On Wednesday, Thurman is scheduled to hand over command of U.S. forces in Korea to Gen. Curtis Scaparrotti, a former high-ranking commander in Afghanistan who most recently served as director of the Joint Staff at the Pentagon.

Tensions have subsided in the region since North Korea tested a nuclear bomb in February and Kim threatened attacks on U.S. military bases in South Korea and elsewhere in Asia.
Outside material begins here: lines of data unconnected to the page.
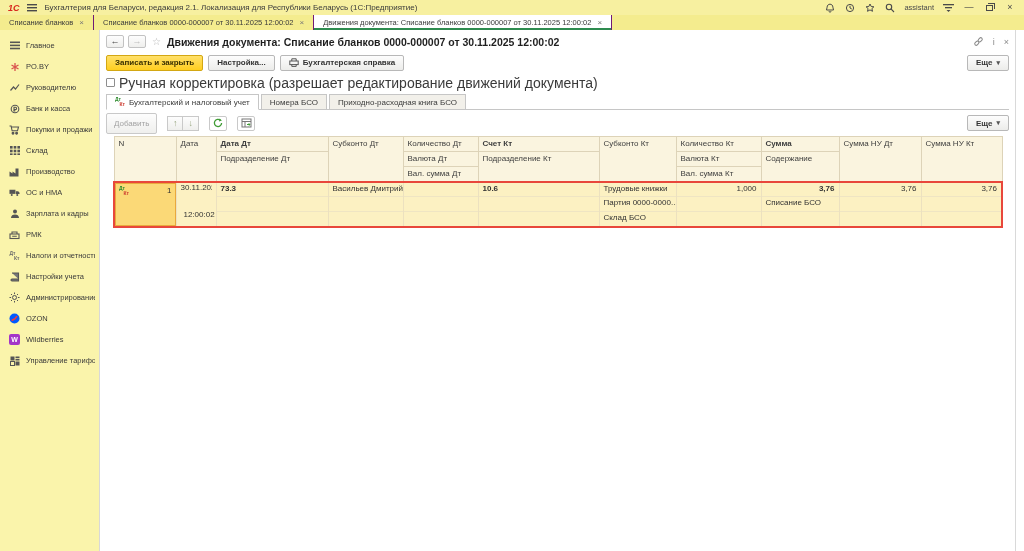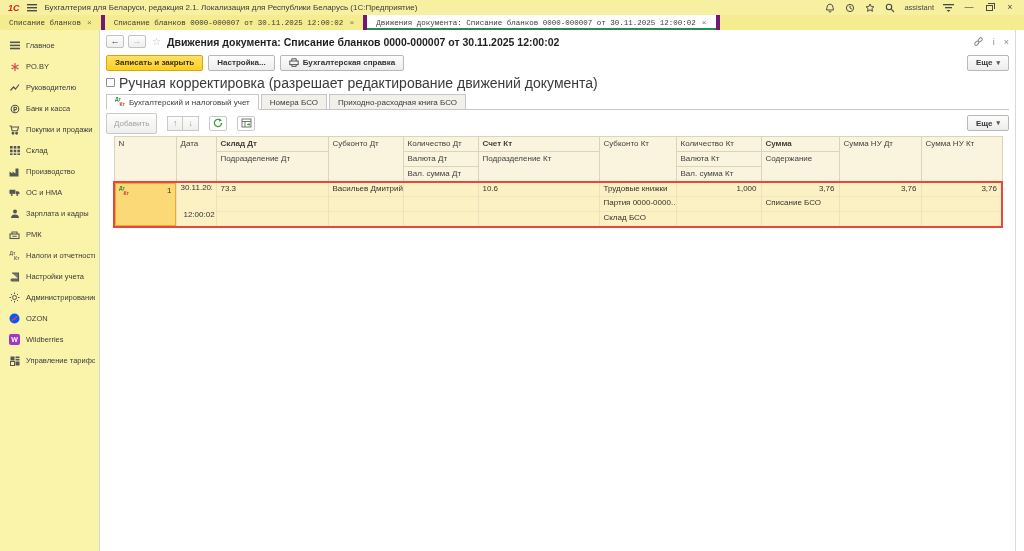--- a/index.html
+++ b/index.html
@@ -13,21 +13,21 @@
   .apptitle { font-size:8px; color:#3a3a3a; white-space:nowrap; }
   .tb-right { margin-left:auto; display:flex; align-items:center; gap:9px; }
   .tb-ic { width:11px; height:11px; display:flex; align-items:center; justify-content:center; cursor:pointer; }
   .username { font-size:7.5px; color:#4a4a4a; }
   .winbtn { font-size:9px; color:#4a4a4a; width:12px; text-align:center; cursor:pointer; line-height:11px; }
   .restore-box { width:7px; height:6px; border:1px solid #4a4a4a; position:relative; }
   .restore-box::before { content:""; position:absolute; left:1px; top:-3px; width:6px; height:5px; border:1px solid #4a4a4a; border-bottom:none; border-left:none; }
 
   
   .tabbar { height:15px; background:#f4ec8e; display:flex; align-items:stretch; position:relative; }
-  .wtab { display:flex; align-items:center; gap:6px; padding:0 9px; font-size:7.5px; color:#3a3a3a; border-right:4px solid #701a75; white-space:nowrap; cursor:pointer; position:relative;font-family:Liberation Mono, monospace; }
+  .wtab { display:flex; align-items:center; gap:6px; padding:0 9px; font-size:7.5px; color:#3a3a3a; border-right:1px solid #701a75; white-space:nowrap; cursor:pointer; position:relative; }
   .wtab .x { color:#777; font-size:8px; }
   .wtab.active { background:#fff; }
   .wtab.active::after { content:""; position:absolute; left:0; right:0; bottom:0; height:2px; background:#2e8b4f; }
 
   
   .shell { display:flex; height:521px; background:#fff; }
 
   
   .sidebar { width:100px; background:#faf4ab; border-right:1px solid #d8d8d8; padding-top:5px; flex:none; }
   .sb-item { height:21px; display:flex; align-items:center; gap:6px; padding:0 4px 0 9px; cursor:pointer; }
@@ -71,21 +71,21 @@
 
   
   :root { --red:#e8473b; --hb:#ddd3b8; --bb:#ece1bf; --hsep:#efe5c3; }
   .tablewrap { margin-top:4px; margin-left:7px; }
   table.mv { border-collapse:collapse; table-layout:fixed; width:888px; }
   .mv th { background:#faf4df; border:1px solid var(--hb); font-weight:normal; text-align:left; font-size:8px; color:#3e3e3e; padding:2px 4px; vertical-align:top; height:15px; }
   .mv th.b { font-weight:bold; }
   .mv td { font-size:8px; color:#333; padding:1px 4px; vertical-align:top; height:15px; background:#fcf1c2; border-left:1px solid var(--bb); border-right:1px solid var(--bb); overflow:hidden; white-space:nowrap; }
   .mv tr.r2 td, .mv tr.r3 td { border-top:1px solid var(--hsep); }
   .mv td.num { text-align:right; }
-  .mv td.b { font-weight:normal; }
+  .mv td.b { font-weight:bold; }
   .mv tr.r1 td { border-top:2px solid var(--red); }
   .mv tr.r3 td, .mv td.rspan { border-bottom:2px solid var(--red); }
   .mv td.c-n { border-left:2px solid var(--red); padding:0; }
   .mv td.edge { border-right:2px solid var(--red); }
   .selcell { height:43px; background:#fbd977; border:1px solid #e9a93c; display:flex; justify-content:space-between; align-items:flex-start; padding:2px 3px; }
   .dline { overflow:hidden; white-space:nowrap; line-height:8.5px; }
   .tline { line-height:8.5px; padding-left:3px;margin-top:19px; }
 
   .dtkt { position:relative; width:10px; height:10px; font-size:5px; font-weight:bold; line-height:5px; flex:none; }
   .dtkt .dt { position:absolute; top:0; left:0; color:#2e8b2e; }
@@ -428,21 +428,21 @@
             <col style="width:77px">
             <col style="width:85px">
           <col style="width:78px">
             <col style="width:82px">
             <col style="width:81px">
         </colgroup>
         <thead>
           <tr>
             <th rowspan="3">N</th>
             <th rowspan="3">Дата</th>
-            <th class="b">Склад Дт</th>
+            <th class="b">Дата Дт</th>
             <th rowspan="3">Субконто Дт</th>
             <th>Количество Дт</th>
             <th class="b">Счет Кт</th>
             <th rowspan="3">Субконто Кт</th>
             <th>Количество Кт</th>
             <th class="b">Сумма</th>
             <th rowspan="3">Сумма НУ Дт</th>
             <th rowspan="3">Сумма НУ Кт</th>
           </tr>
           <tr>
Thurman said one lesson from that period was the need to take such threats seriously without overreacting in public.

“One of the things that we were able to do is remain calm and confident and not get excited,” he told reporters. “It is very important, from an alliance perspective, to assure the Korean people here that they’re going to be okay and that things are going to work out fine.”

Kim, who is believed to be 30 years old, assumed power after his father, Kim Jong Il, died in December 2011. Although little was known about him, U.S. officials were guardedly optimistic that his boarding school education in Switzerland and fondness for Western culture — he is a big fan of NBA basketball and Disney entertainment — would lead to a thaw in relations with Washington and Seoul. “I was a bit optimistic that we would see a change in behavior,” Thurman said.

Other U.S. military and defense officials said Kim’s personality and intentions are still hard to pin down.
“He is definitely in charge, but he is young, impetuous and unpredictable,” said a senior defense official who studies North Korea closely and spoke on the condition of anonymity to give a frank assessment. “We’ve been looking at him for a little over 18 months now, but we still don’t understand his intent.”